■ Exercise data ■
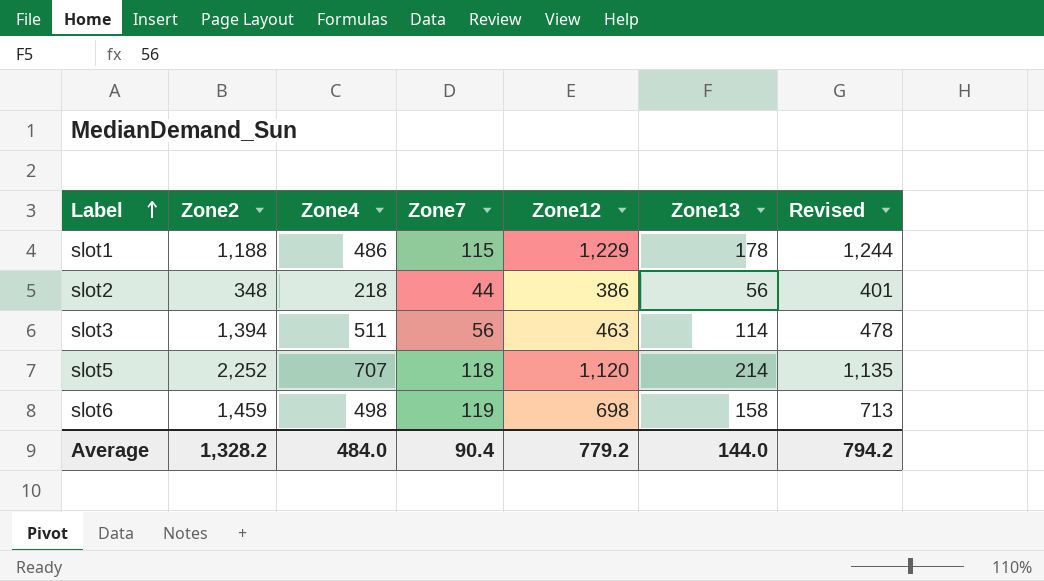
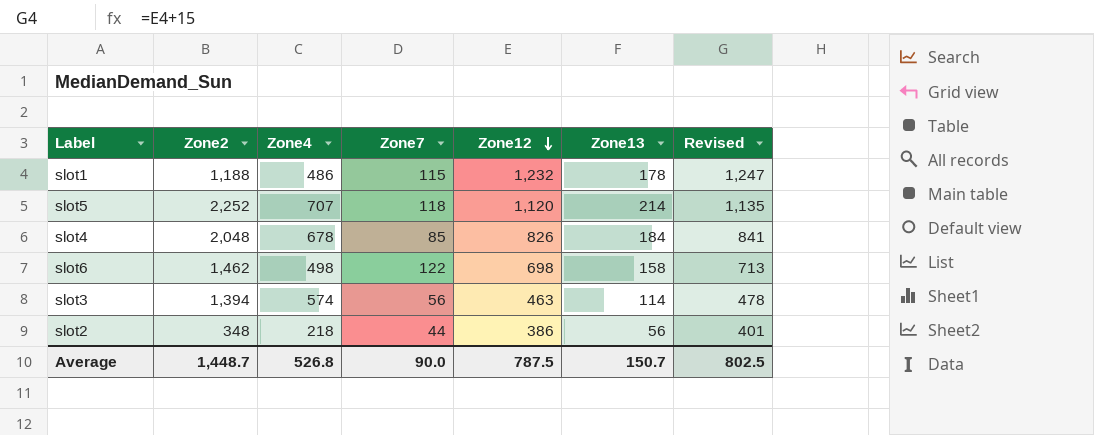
row order: Label ascending -> Zone12 descending
slot1 | Zone12: 1,229 -> 1,232
slot1 | Revised: 1,244 -> 1,247
row slot4: none -> 2,048 | 678 | 85 | 826 | 184 | 841
slot6 | Zone2: 1,459 -> 1,462
slot6 | Zone7: 119 -> 122
slot3 | Zone4: 511 -> 574
Average | Zone2: 1,328.2 -> 1,448.7
Average | Zone4: 484.0 -> 526.8
Average | Zone7: 90.4 -> 90.0
Average | Zone12: 779.2 -> 787.5
Average | Zone13: 144.0 -> 150.7
Average | Revised: 794.2 -> 802.5

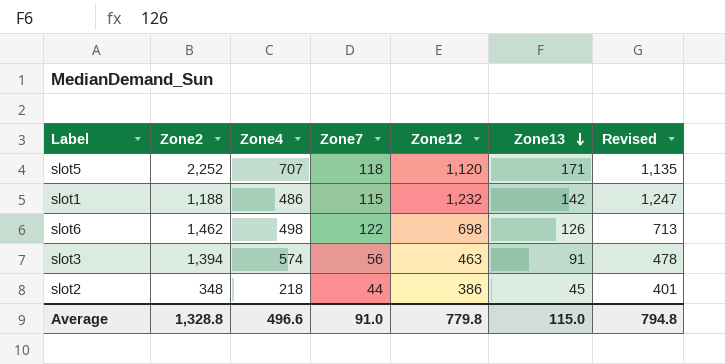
row order: Zone12 descending -> Zone13 descending
row slot4: 2,048 | 678 | 85 | 826 | 184 | 841 -> none
slot5 | Zone13: 214 -> 171
slot1 | Zone13: 178 -> 142
slot6 | Zone13: 158 -> 126
slot3 | Zone13: 114 -> 91
slot2 | Zone13: 56 -> 45
Average | Zone2: 1,448.7 -> 1,328.8
Average | Zone4: 526.8 -> 496.6
Average | Zone7: 90.0 -> 91.0
Average | Zone12: 787.5 -> 779.8
Average | Zone13: 150.7 -> 115.0
Average | Revised: 802.5 -> 794.8

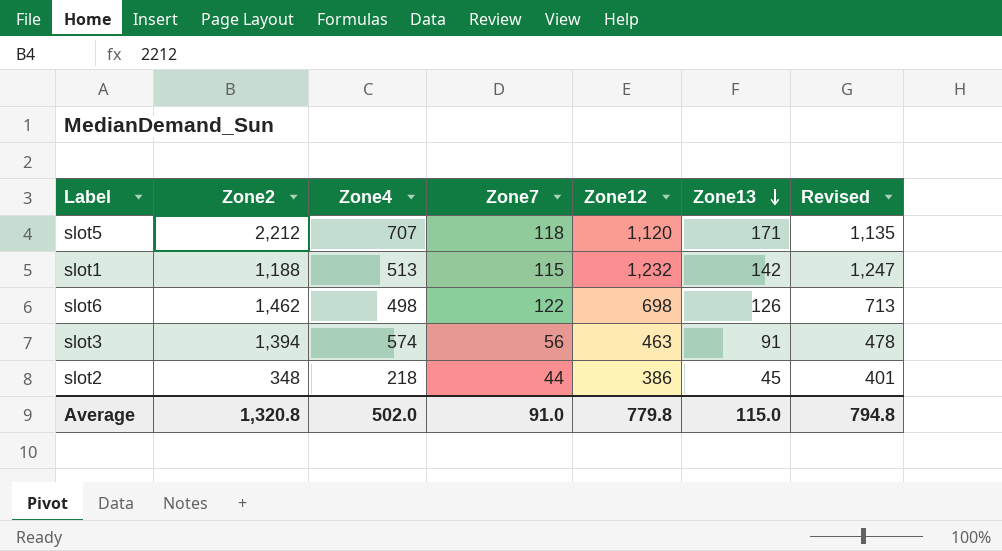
slot5 | Zone2: 2,252 -> 2,212
slot1 | Zone4: 486 -> 513
Average | Zone2: 1,328.8 -> 1,320.8
Average | Zone4: 496.6 -> 502.0

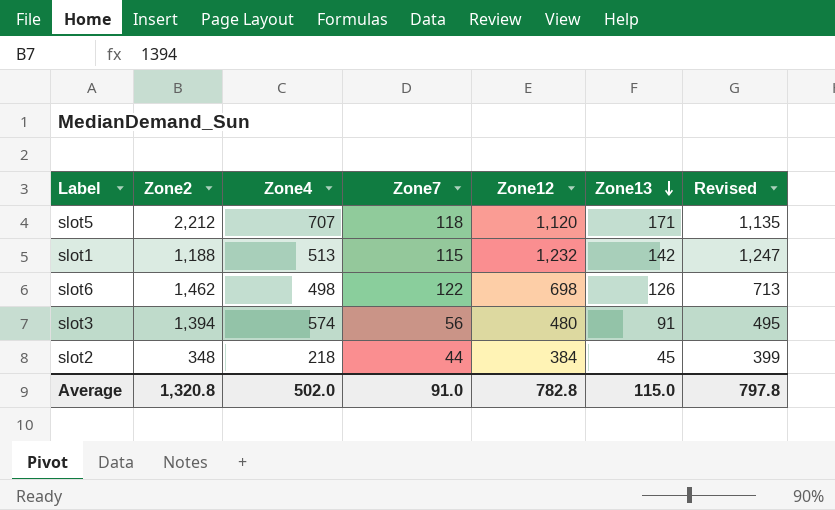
slot3 | Zone12: 463 -> 480
slot3 | Revised: 478 -> 495
slot2 | Zone12: 386 -> 384
slot2 | Revised: 401 -> 399
Average | Zone12: 779.8 -> 782.8
Average | Revised: 794.8 -> 797.8

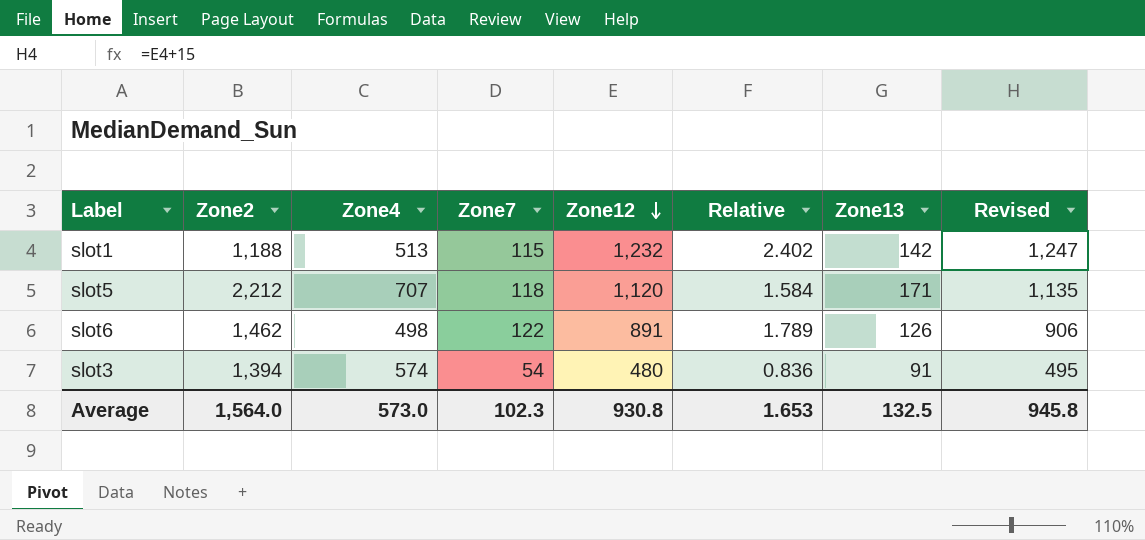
row order: Zone13 descending -> Zone12 descending
column Relative | formula: none -> [Zone12] / [Zone4]
row slot2: 348 | 218 | 44 | 384 | 45 | 399 -> none
slot6 | Zone12: 698 -> 891
slot6 | Revised: 713 -> 906
slot3 | Zone7: 56 -> 54
Average | Zone2: 1,320.8 -> 1,564.0
Average | Zone4: 502.0 -> 573.0
Average | Zone7: 91.0 -> 102.3
Average | Zone12: 782.8 -> 930.8
Average | Zone13: 115.0 -> 132.5
Average | Revised: 797.8 -> 945.8

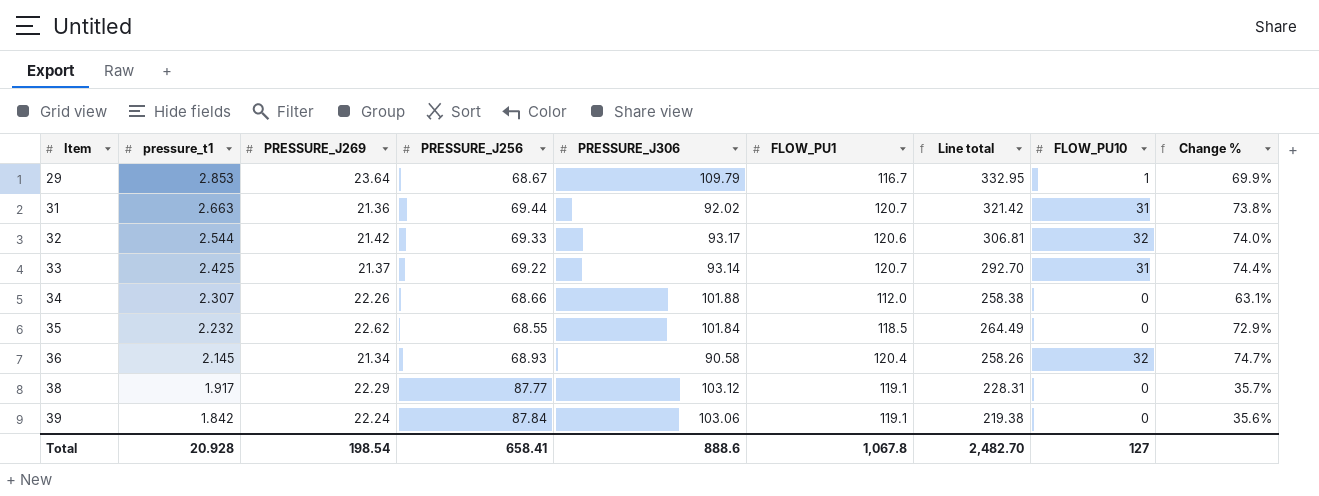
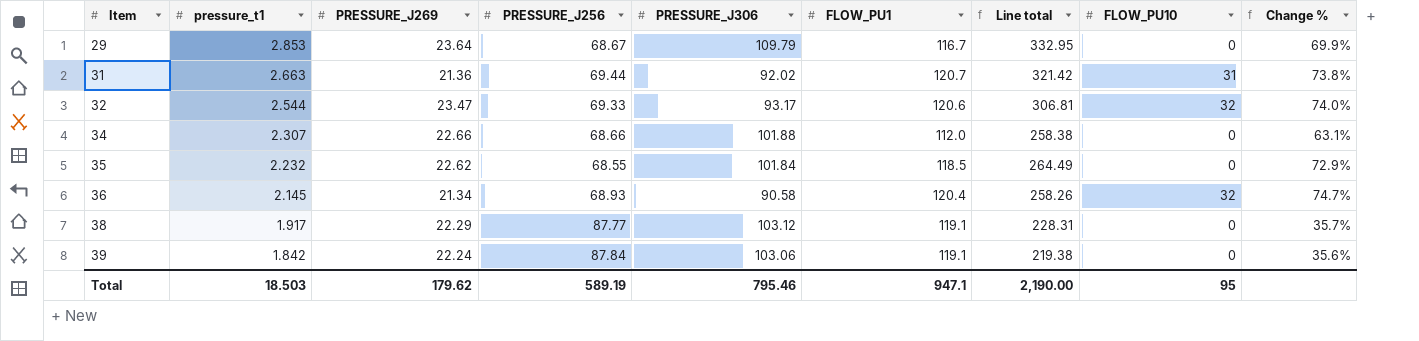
row 33: 2.425 | 21.37 | 69.22 | 93.14 | 120.7 | 292.70 | 31 | 74.4% -> none
29 | FLOW_PU10: 1 -> 0
32 | PRESSURE_J269: 21.42 -> 23.47
34 | PRESSURE_J269: 22.26 -> 22.66
Total | pressure_t1: 20.928 -> 18.503
Total | PRESSURE_J269: 198.54 -> 179.62
Total | PRESSURE_J256: 658.41 -> 589.19
Total | PRESSURE_J306: 888.6 -> 795.46
Total | FLOW_PU1: 1,067.8 -> 947.1
Total | Line total: 2,482.70 -> 2,190.00
Total | FLOW_PU10: 127 -> 95

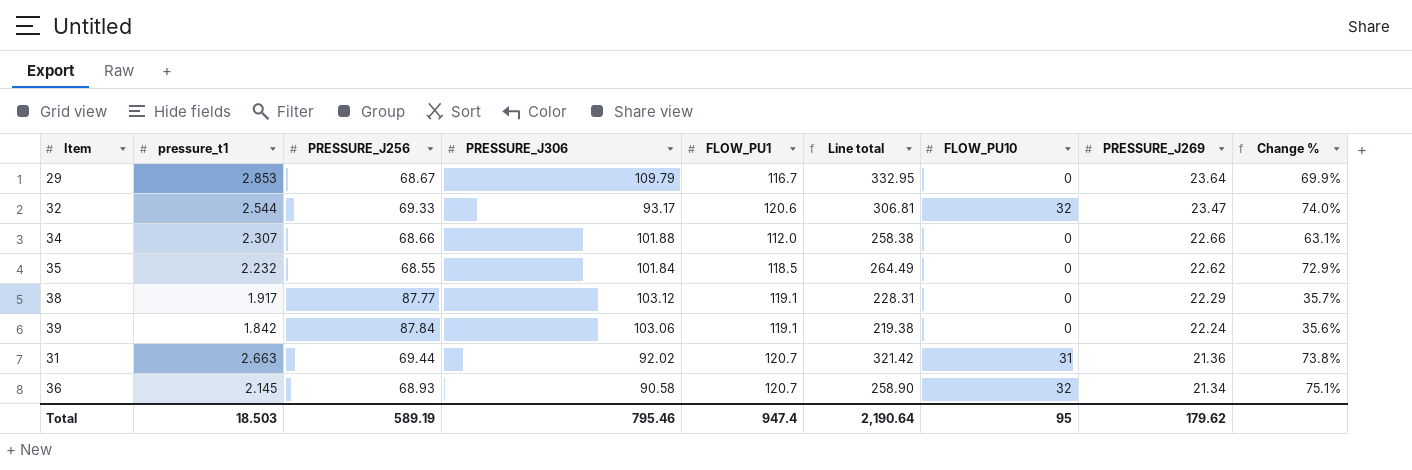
row order: Item ascending -> PRESSURE_J269 descending
column PRESSURE_J269 | position: 3 -> 8
36 | FLOW_PU1: 120.4 -> 120.7
36 | Line total: 258.26 -> 258.90
36 | Change %: 74.7% -> 75.1%
Total | FLOW_PU1: 947.1 -> 947.4
Total | Line total: 2,190.00 -> 2,190.64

■ Exercise directions ■
Return, exactly as they stand, the lines above from the one with "slot6 | Zone2: 1,459 -> 1,462" to the one with "Average | Zone12: 779.8 -> 782.8", omitting any pictures among them.

■ Exercise result ■
slot6 | Zone2: 1,459 -> 1,462
slot6 | Zone7: 119 -> 122
slot3 | Zone4: 511 -> 574
Average | Zone2: 1,328.2 -> 1,448.7
Average | Zone4: 484.0 -> 526.8
Average | Zone7: 90.4 -> 90.0
Average | Zone12: 779.2 -> 787.5
Average | Zone13: 144.0 -> 150.7
Average | Revised: 794.2 -> 802.5

row order: Zone12 descending -> Zone13 descending
row slot4: 2,048 | 678 | 85 | 826 | 184 | 841 -> none
slot5 | Zone13: 214 -> 171
slot1 | Zone13: 178 -> 142
slot6 | Zone13: 158 -> 126
slot3 | Zone13: 114 -> 91
slot2 | Zone13: 56 -> 45
Average | Zone2: 1,448.7 -> 1,328.8
Average | Zone4: 526.8 -> 496.6
Average | Zone7: 90.0 -> 91.0
Average | Zone12: 787.5 -> 779.8
Average | Zone13: 150.7 -> 115.0
Average | Revised: 802.5 -> 794.8

slot5 | Zone2: 2,252 -> 2,212
slot1 | Zone4: 486 -> 513
Average | Zone2: 1,328.8 -> 1,320.8
Average | Zone4: 496.6 -> 502.0

slot3 | Zone12: 463 -> 480
slot3 | Revised: 478 -> 495
slot2 | Zone12: 386 -> 384
slot2 | Revised: 401 -> 399
Average | Zone12: 779.8 -> 782.8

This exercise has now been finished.